I'll probably lose my Pajiba membership after this one, but I actually liked Gilbert's Eat, Pray, Love. Italy and food, what's not to like? Gilbert even addresses that book in her prologue. She wasn't expecting it to be the success it became, and says that if anything she was worried about her usual readership not enjoying the book when she wrote it. As easy as it is to judge her for running away from her problems and traveling, she actually approached it in a smart way: she sold it as a book to her publishers, and then went on the trip. If I could get someone to pay for me to travel and live abroad for over a year, I would absolutely do it. It's not like she quit her job: she was a writer, and she had also traveled for work before. Obviously, the Oprah-fication of the book is a whole different phenomenon, but I think people's reaction to the book and the book itself can be viewed separately.
Gilbert uses Committed to explore her feelings about love, marriage and committment.

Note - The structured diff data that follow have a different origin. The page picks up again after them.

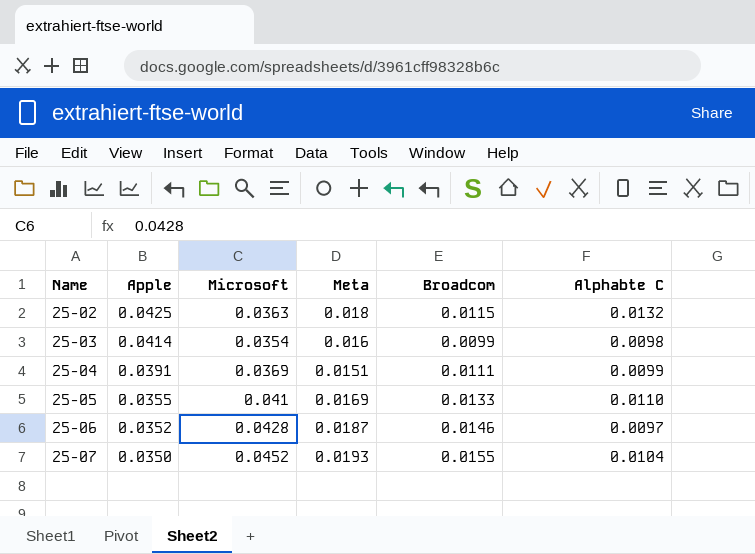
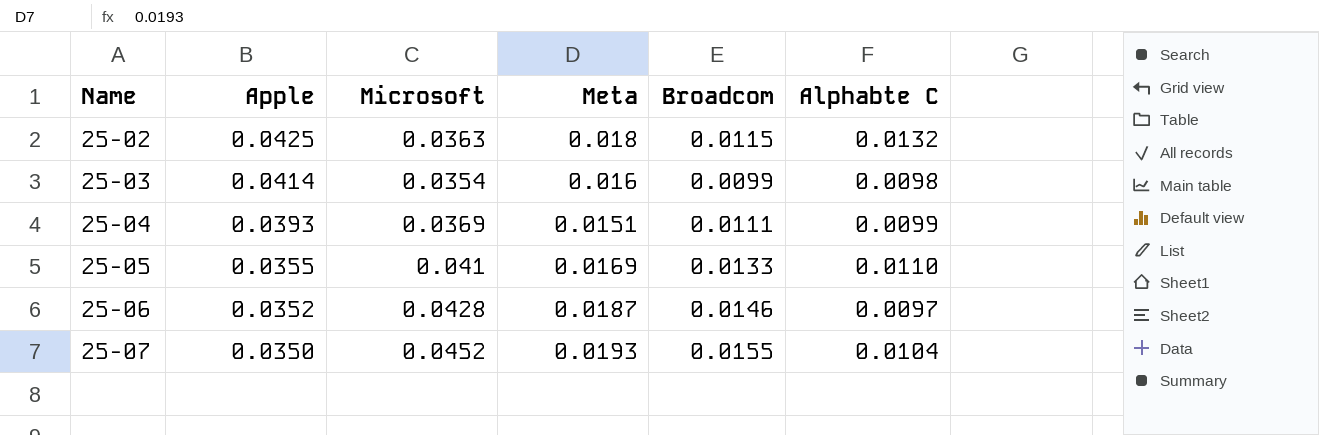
25-04 | Apple: 0.0391 -> 0.0393

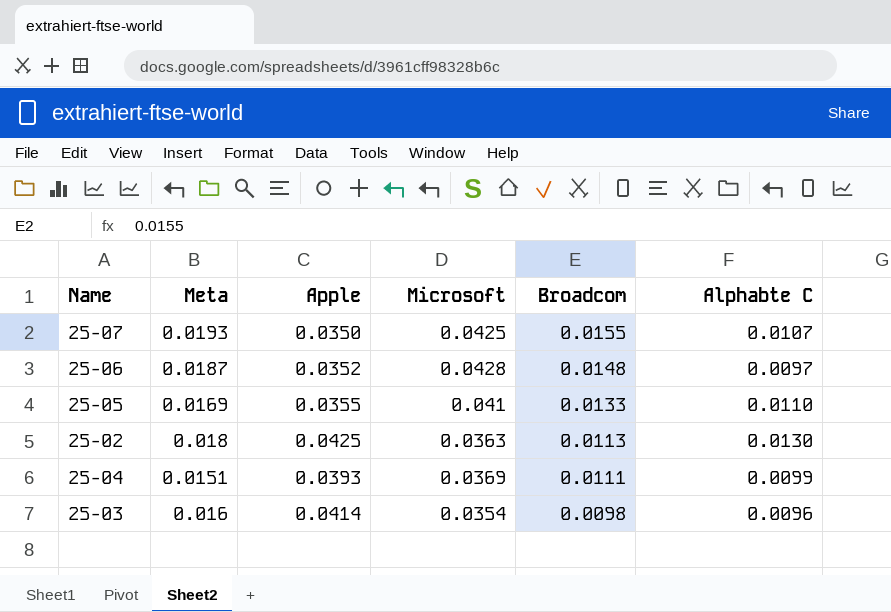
row order: Name ascending -> Broadcom descending
column Meta | position: 4 -> 2
25-07 | Microsoft: 0.0452 -> 0.0425
25-07 | Alphabte C: 0.0104 -> 0.0107
25-06 | Broadcom: 0.0146 -> 0.0148
25-02 | Broadcom: 0.0115 -> 0.0113
25-02 | Alphabte C: 0.0132 -> 0.0130
25-03 | Broadcom: 0.0099 -> 0.0098
25-03 | Alphabte C: 0.0098 -> 0.0096

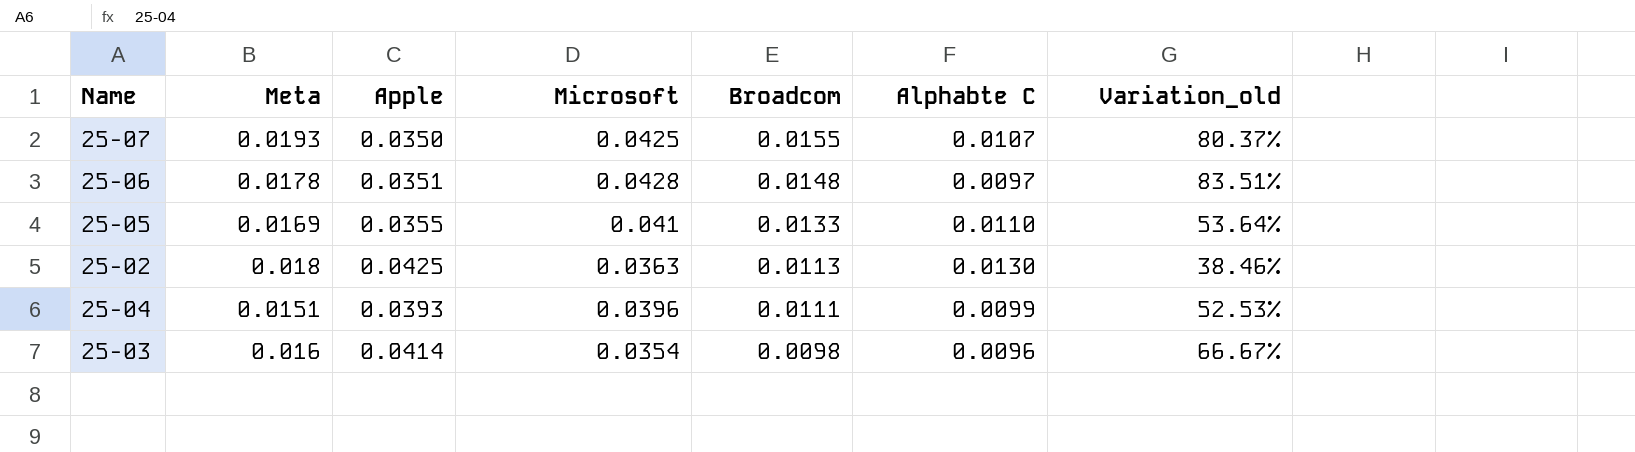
column Variation_old | formula: none -> ([Meta] - [Alphabte C]) / [Alphabte C]
25-06 | Meta: 0.0187 -> 0.0178
25-06 | Apple: 0.0352 -> 0.0351
25-04 | Microsoft: 0.0369 -> 0.0396

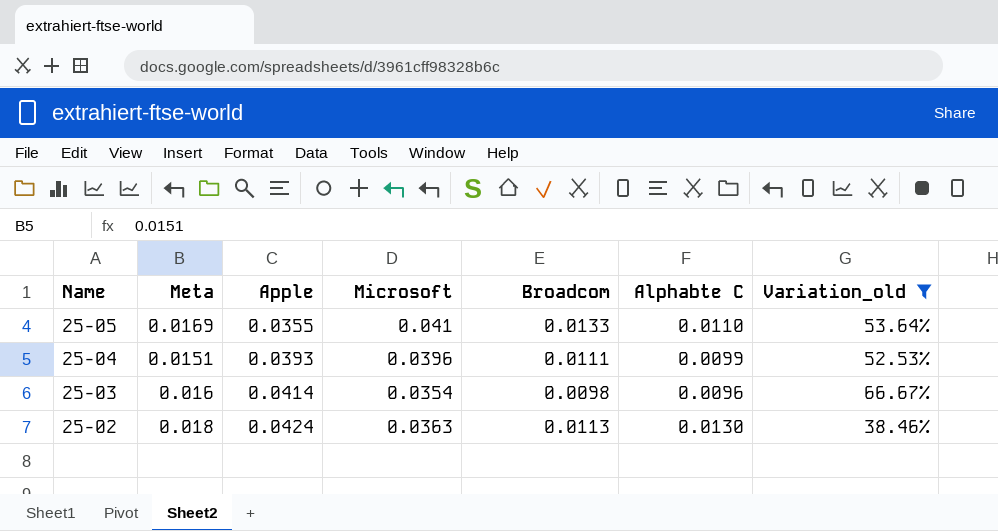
filter: none -> Variation_old <= 66.67%
row order: Broadcom descending -> Name descending
25-02 | Apple: 0.0425 -> 0.0424

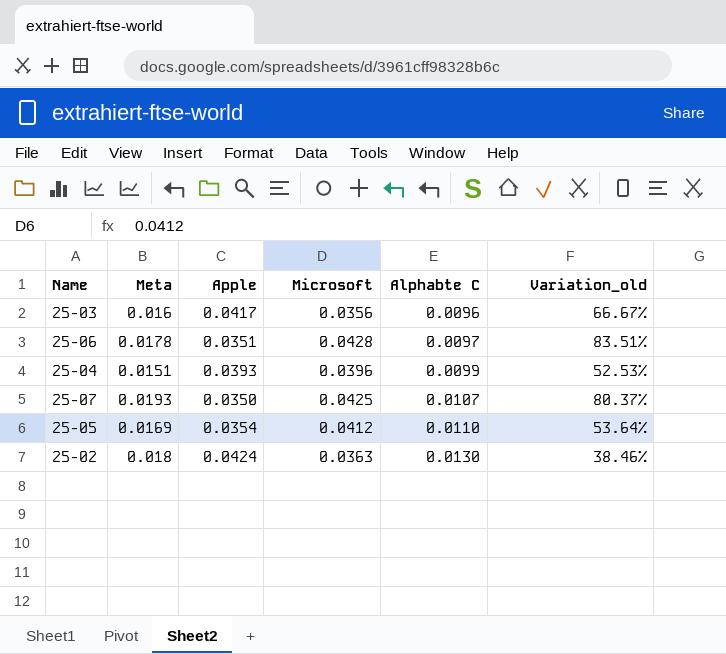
filter: Variation_old <= 66.67% -> none
row order: Name descending -> Alphabte C ascending
column Broadcom | position: 5 -> none
25-03 | Apple: 0.0414 -> 0.0417
25-03 | Microsoft: 0.0354 -> 0.0356
25-05 | Apple: 0.0355 -> 0.0354
25-05 | Microsoft: 0.041 -> 0.0412

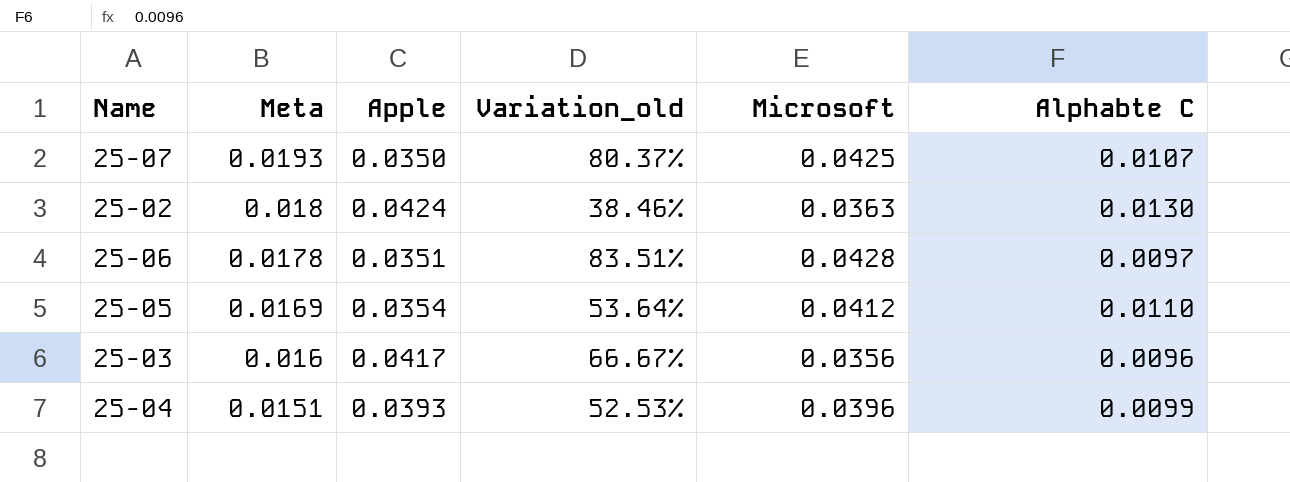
row order: Alphabte C ascending -> Meta descending
column Variation_old | position: 6 -> 4

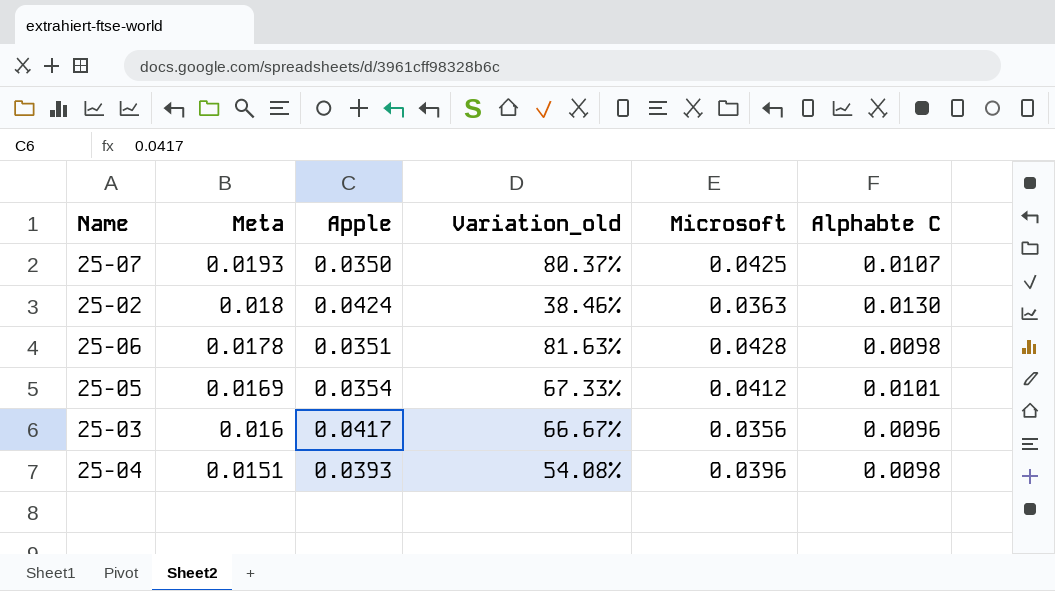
25-06 | Variation_old: 83.51% -> 81.63%
25-06 | Alphabte C: 0.0097 -> 0.0098
25-05 | Variation_old: 53.64% -> 67.33%
25-05 | Alphabte C: 0.0110 -> 0.0101
25-04 | Variation_old: 52.53% -> 54.08%
25-04 | Alphabte C: 0.0099 -> 0.0098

After her partner Felipe is detained and prevented from entering the States (he'd been using too many temporary visas), the only way for them to live together in the United States is marriage. For the next year, they live out of the country waiting for the immigration process to give Felipe a fiance visa so they can return to Philadelphia and get married. Given her bad divorce, she uses that year to explore the history of marriage, and her fears.

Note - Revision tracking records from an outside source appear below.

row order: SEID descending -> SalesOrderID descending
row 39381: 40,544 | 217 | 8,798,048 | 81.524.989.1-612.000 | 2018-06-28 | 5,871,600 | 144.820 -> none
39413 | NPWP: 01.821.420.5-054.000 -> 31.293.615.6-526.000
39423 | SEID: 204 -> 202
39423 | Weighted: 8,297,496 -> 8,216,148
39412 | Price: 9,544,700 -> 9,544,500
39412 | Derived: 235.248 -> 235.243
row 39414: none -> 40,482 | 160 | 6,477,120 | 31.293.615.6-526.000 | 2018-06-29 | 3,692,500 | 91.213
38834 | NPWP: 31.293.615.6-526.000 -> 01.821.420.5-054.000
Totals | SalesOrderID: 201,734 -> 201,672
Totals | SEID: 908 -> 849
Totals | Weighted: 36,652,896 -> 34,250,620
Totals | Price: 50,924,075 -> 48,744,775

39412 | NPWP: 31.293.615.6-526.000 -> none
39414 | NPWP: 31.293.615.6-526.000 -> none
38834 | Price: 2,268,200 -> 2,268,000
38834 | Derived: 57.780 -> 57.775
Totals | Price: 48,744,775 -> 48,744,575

The best parts of the book are when she discusses the history of marriage and the expectations people have when getting married. While marriage has a long tradition in the world, it is a history that is rather fluid - nothing about the institution is really that set in stone: the early church was rather against marriage, and it wasn't until the medieval period that the church began to get actively involved in the institution. White weddings can be traced back to Queen Victoria, and it is only rather recently that love became the main determination in marriage partners. Given this whole idea of love, it seems that people sometimes maybe expect too much of their marriages which is why they can often fail. Much of this is common sense, but just because it is common sense, doesn't mean that everyone necessarily thinks of it that way until it's actually pointed out to them.
Mostly, however, the book focuses on the personal: her past, his past, her family background, their year long wait. Most of this fits in well with the book, though I think she could have cut a few pages, or shown more of the history. Since she is traveling in southeast Asia for part of this, she also uses this as an opportunity to speak to some of the locals about their marriage traditions. I'm not sure if those scenes necessarily needed to be in the book - they come very close to crossing that line of glamorizing "the noble savage."
Overall, it was a fun, light read, and she made a few points that I definitely agreed with. She does draw things out a bit much in some sections, and in others, she definitely goes a bit off topic, but it didn't hurt the book too much. She chose to make it more personal, though I think I would have enjoyed it more if there are had been more facts. She mentions some of the books and authors she used for her research, but a recommended further reading list would have been a great addition to the book as well.